Spinlocks - Part 5
In the last blog post, we used the passive backoff optimization to reduce the power consumption of our spinlock. However, we many not want our threads to always pause for the same number of iterations.
In this blog post, we’ll look at two spinlocks that use a non-constant form of backoff (exponential and random backoff).
Link to the source code
- Source Code:
- My YouTube Channel:
- My GitHub Account:
- My Email: CoffeeBeforeArch@gmail.com
Our Benchmark
We will evaluate our spinlock implementations using Google Benchmark.
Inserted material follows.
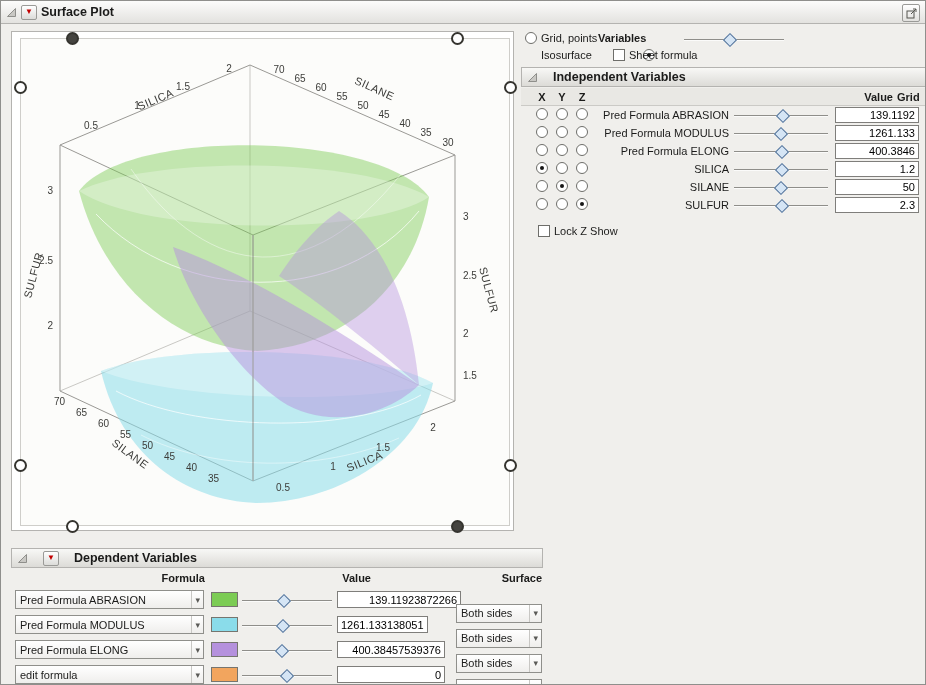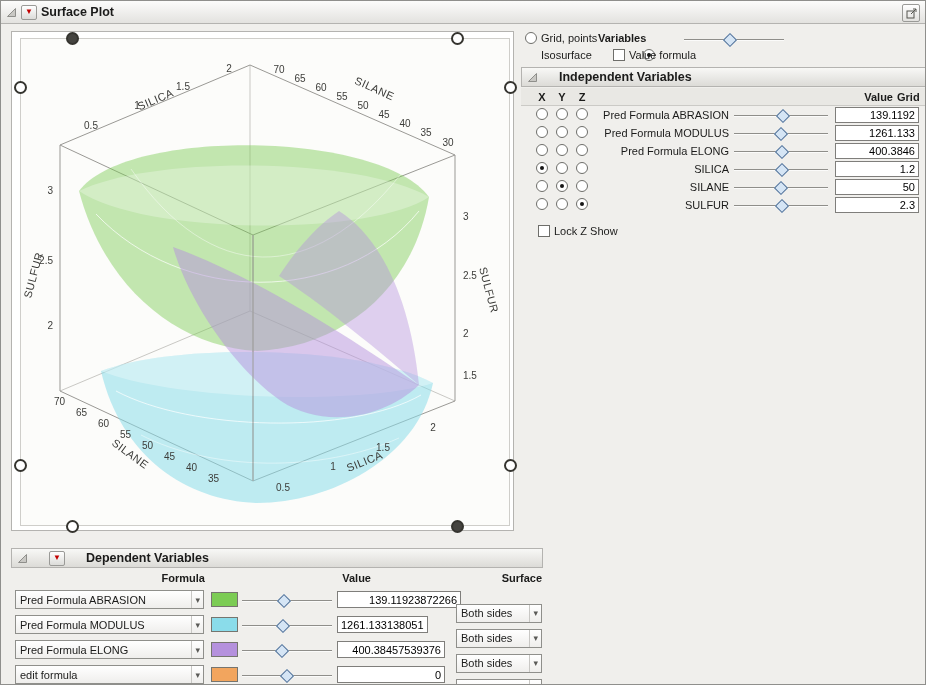"Value formula" span.lbl { text: Value -> Sheet }
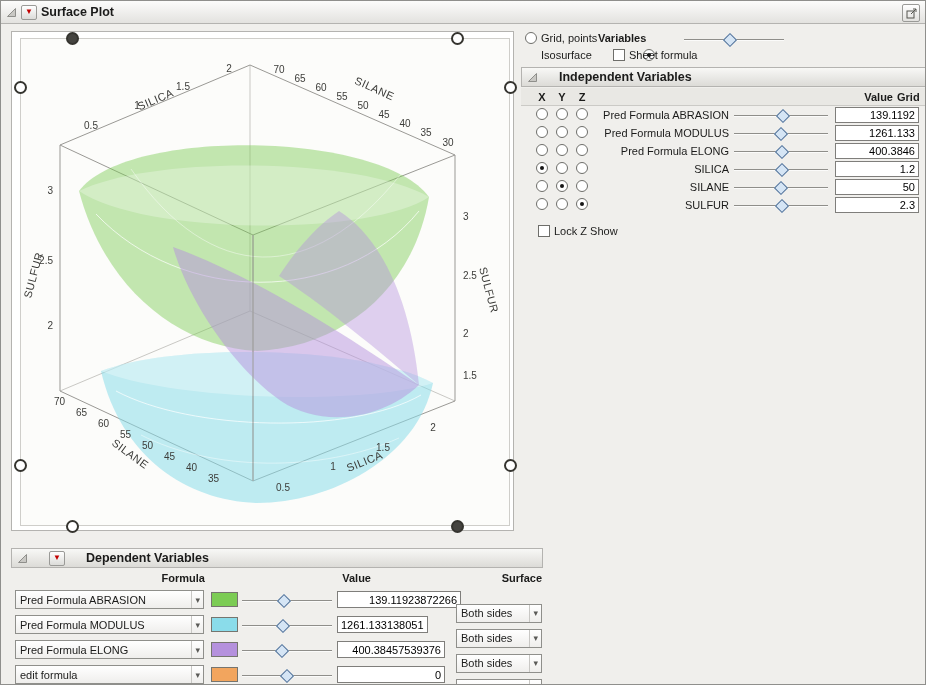"Independent Variables" .panel-header { gap: 21px -> 15px }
The structure of the benchmark can be found below:
// Small Benchmark
static void bench(benchmark::State &s) {
// Sweep over a range of threads
auto num_threads = s.range(0);
// Value we will increment
std::int64_t val = 0;
// Allocate a vector of threads
std::vector<std::thread> threads;
threads.reserve(num_threads);
Spinlock sl;
// Timing loop
for (auto _ : s) {
for (auto i = 0u; i < num_threads; i++) {
threads.emplace_back([&] { inc(sl, val); });
}
// Join threads
for (auto &thread : threads) thread.join();
threads.clear();
}
}
BENCHMARK(bench)
->RangeMultiplier(2)
->Range(1, std::thread::hardware_concurrency())
->UseRealTime()
->Unit(benchmark::kMillisecond);
We’ll be evaluating our benchmark for a power-of-two number of threads (1, 2, 4, and 8 on my machine), where each thread runs a function called inc
. This function can be found below:
// Increment val once each time the lock is acquired
void inc(Spinlock &s, std::int64_t &val) {
for (int i = 0; i < 100000; i++) {
s.lock();
val++;
s.unlock();
}
}
For 100k iterations, our threads try and lock our spinlock, increment a shared value, then release the lock. This gives us a heavy contention scenario in which to test our spinlock.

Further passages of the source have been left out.